INFORMATION PROVIDED:
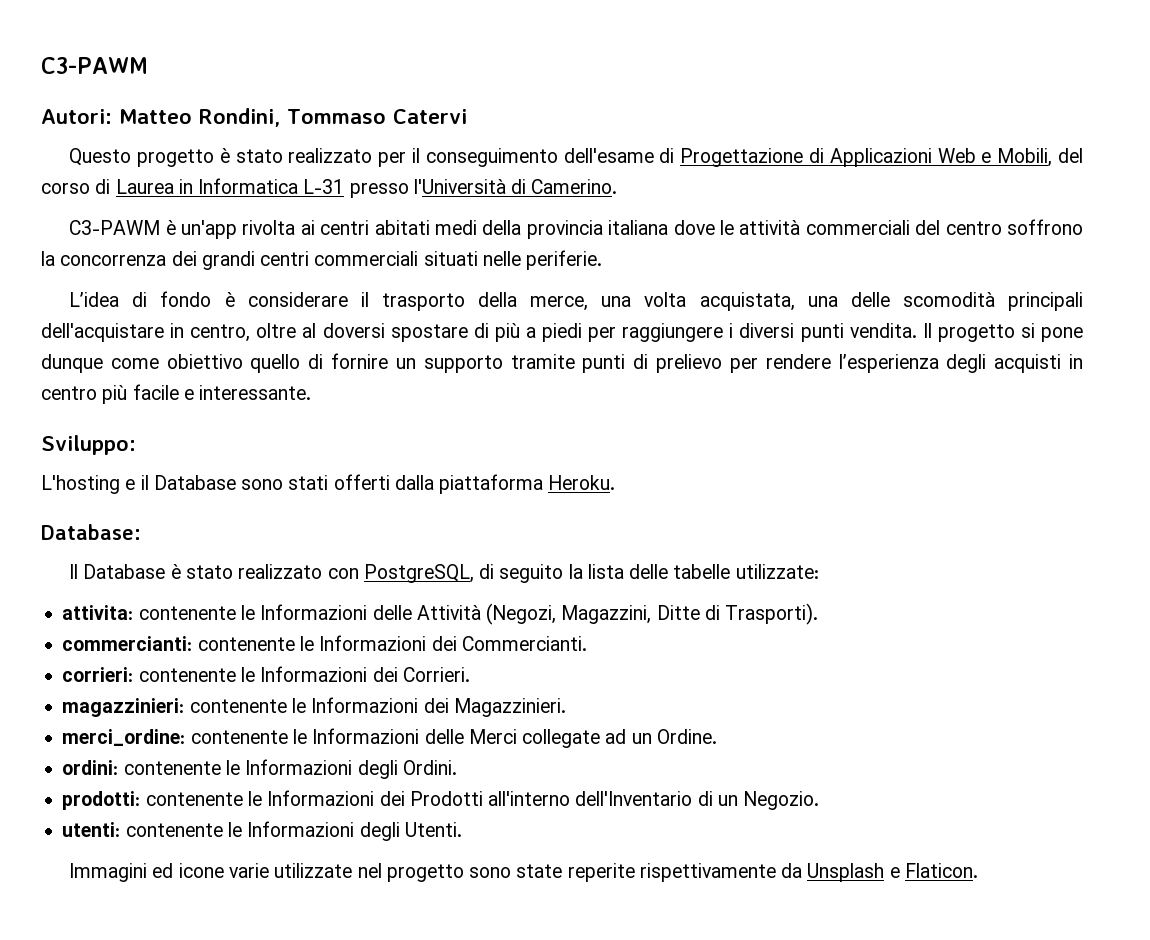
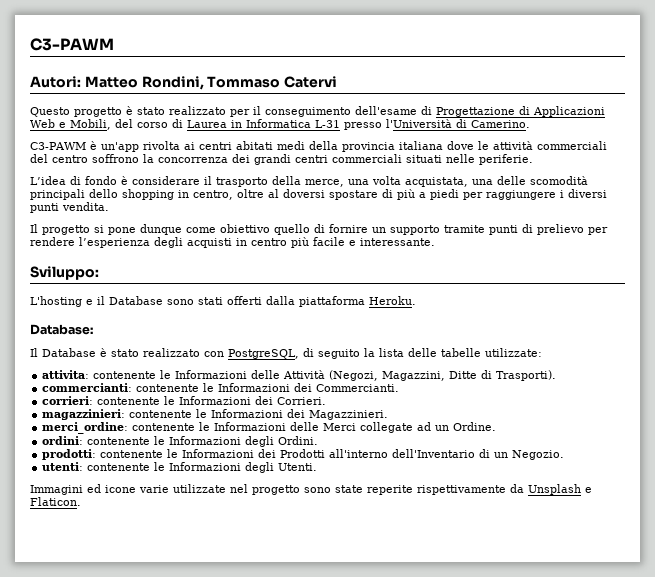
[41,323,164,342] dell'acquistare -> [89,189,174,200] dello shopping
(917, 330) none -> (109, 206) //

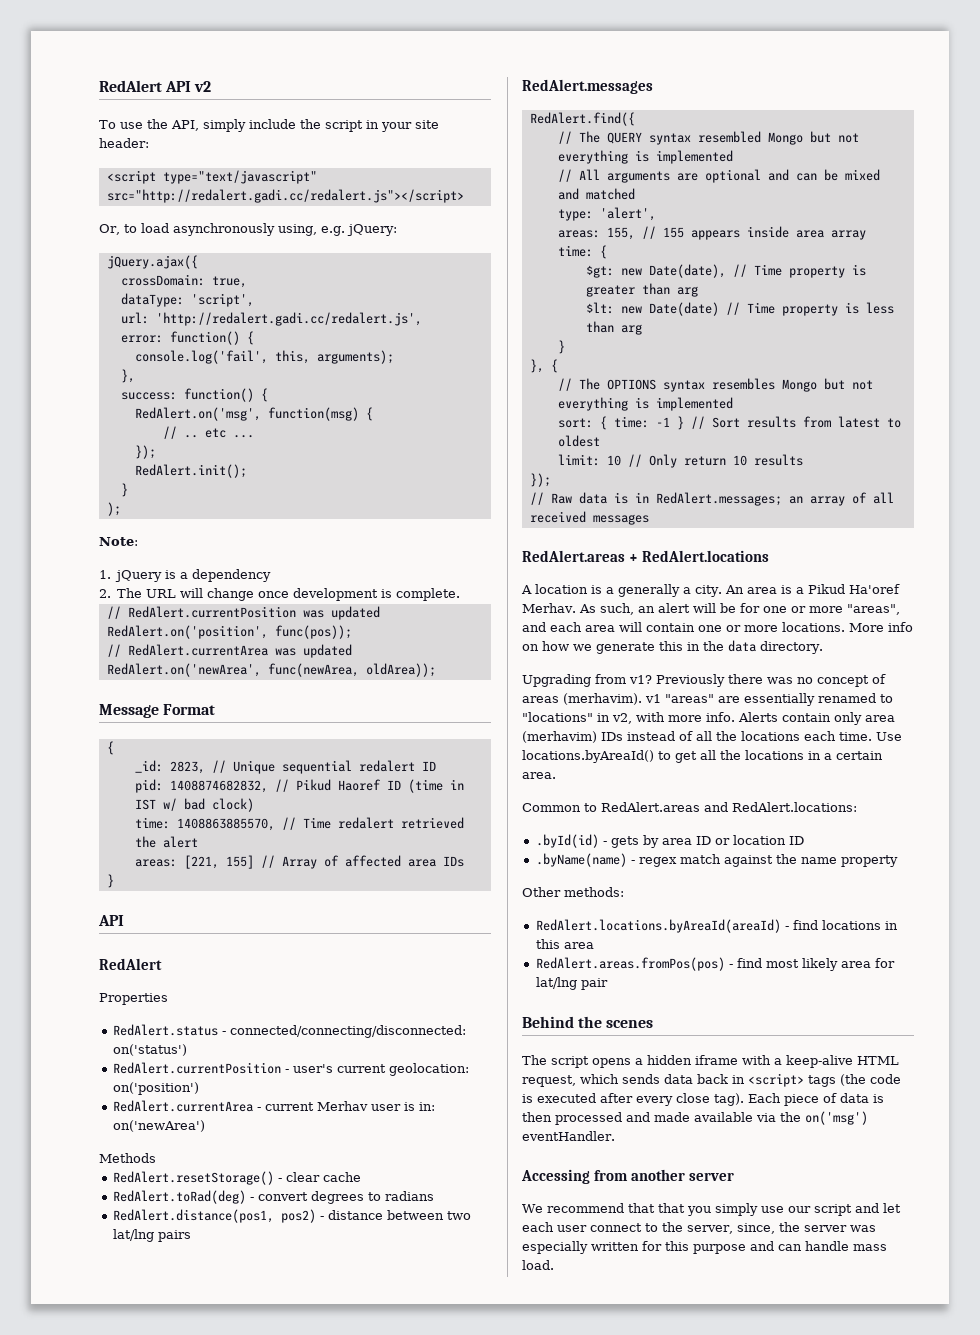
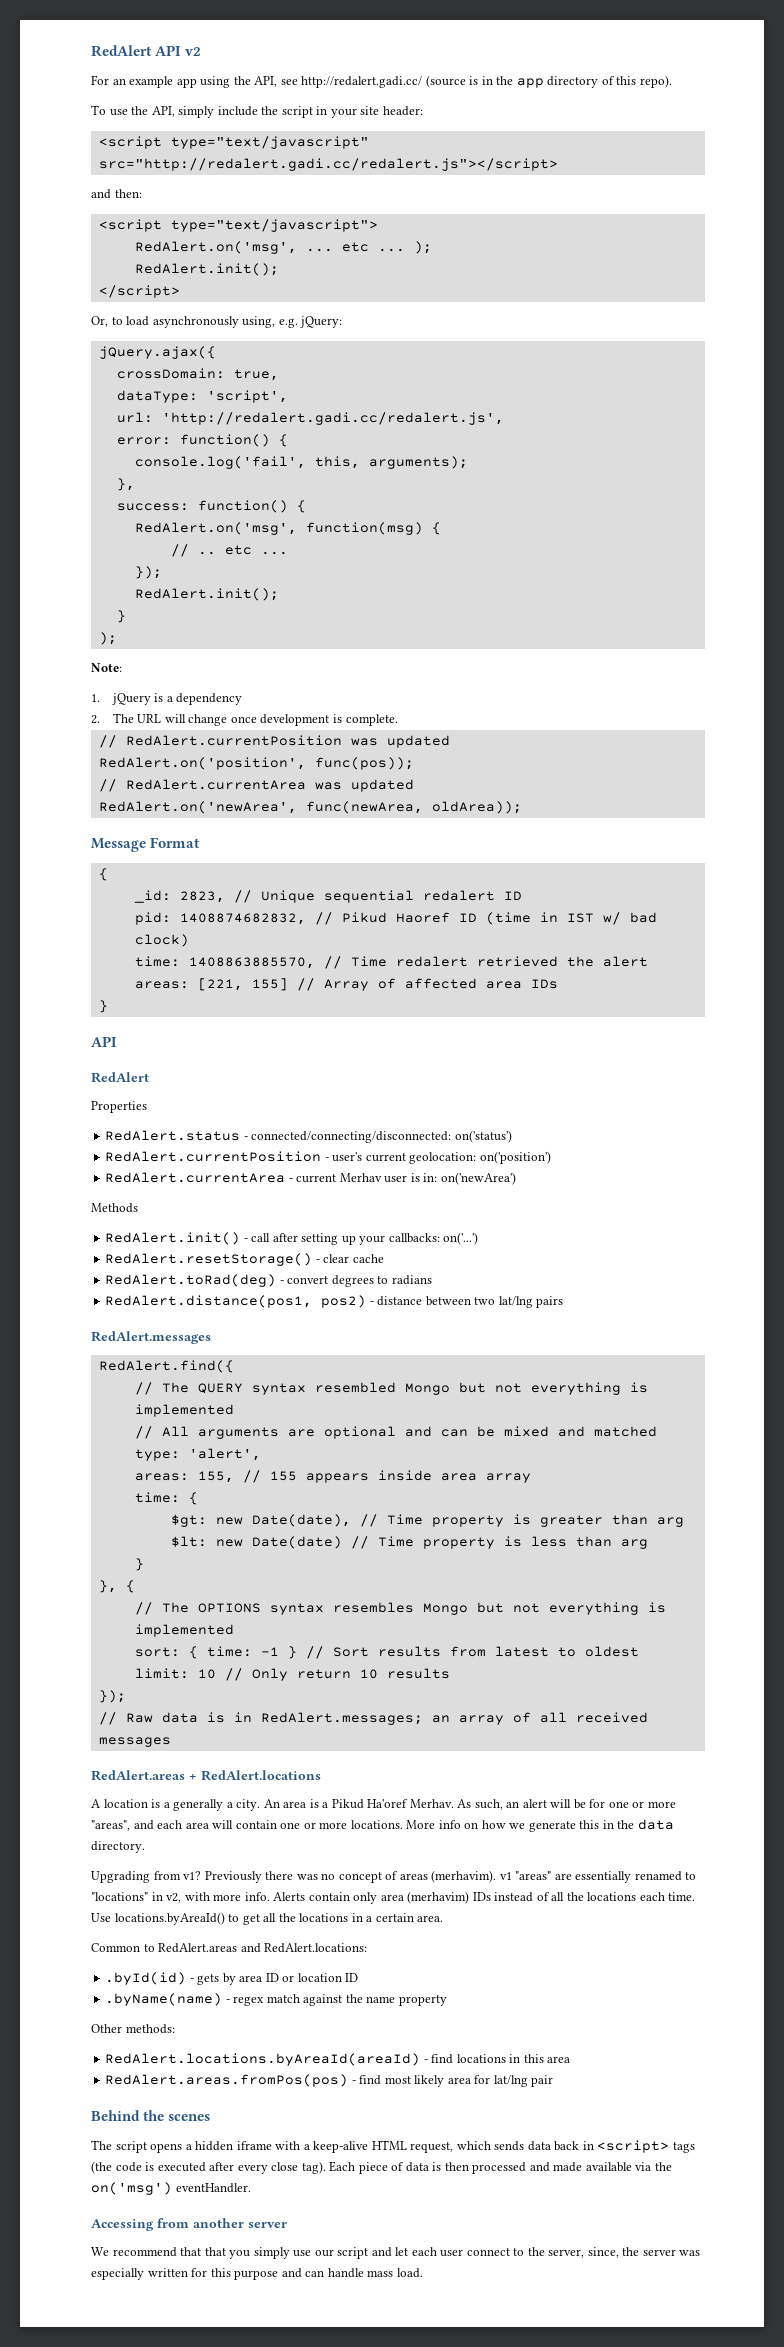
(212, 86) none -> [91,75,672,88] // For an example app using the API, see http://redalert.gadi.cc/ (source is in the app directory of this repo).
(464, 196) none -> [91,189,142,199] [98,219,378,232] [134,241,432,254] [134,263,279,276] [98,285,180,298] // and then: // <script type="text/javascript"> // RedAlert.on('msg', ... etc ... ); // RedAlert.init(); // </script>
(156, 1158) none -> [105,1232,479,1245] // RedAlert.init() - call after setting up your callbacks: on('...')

PROBLEM:
Pictures are to be left out; please print the rest of the records above word for word.

SOLVED EXERCISE:
[41,323,164,342] dell'acquistare -> [89,189,174,200] dello shopping
(917, 330) none -> (109, 206) //

(212, 86) none -> [91,75,672,88] // For an example app using the API, see http://redalert.gadi.cc/ (source is in the app directory of this repo).
(464, 196) none -> [91,189,142,199] [98,219,378,232] [134,241,432,254] [134,263,279,276] [98,285,180,298] // and then: // <script type="text/javascript"> // RedAlert.on('msg', ... etc ... ); // RedAlert.init(); // </script>
(156, 1158) none -> [105,1232,479,1245] // RedAlert.init() - call after setting up your callbacks: on('...')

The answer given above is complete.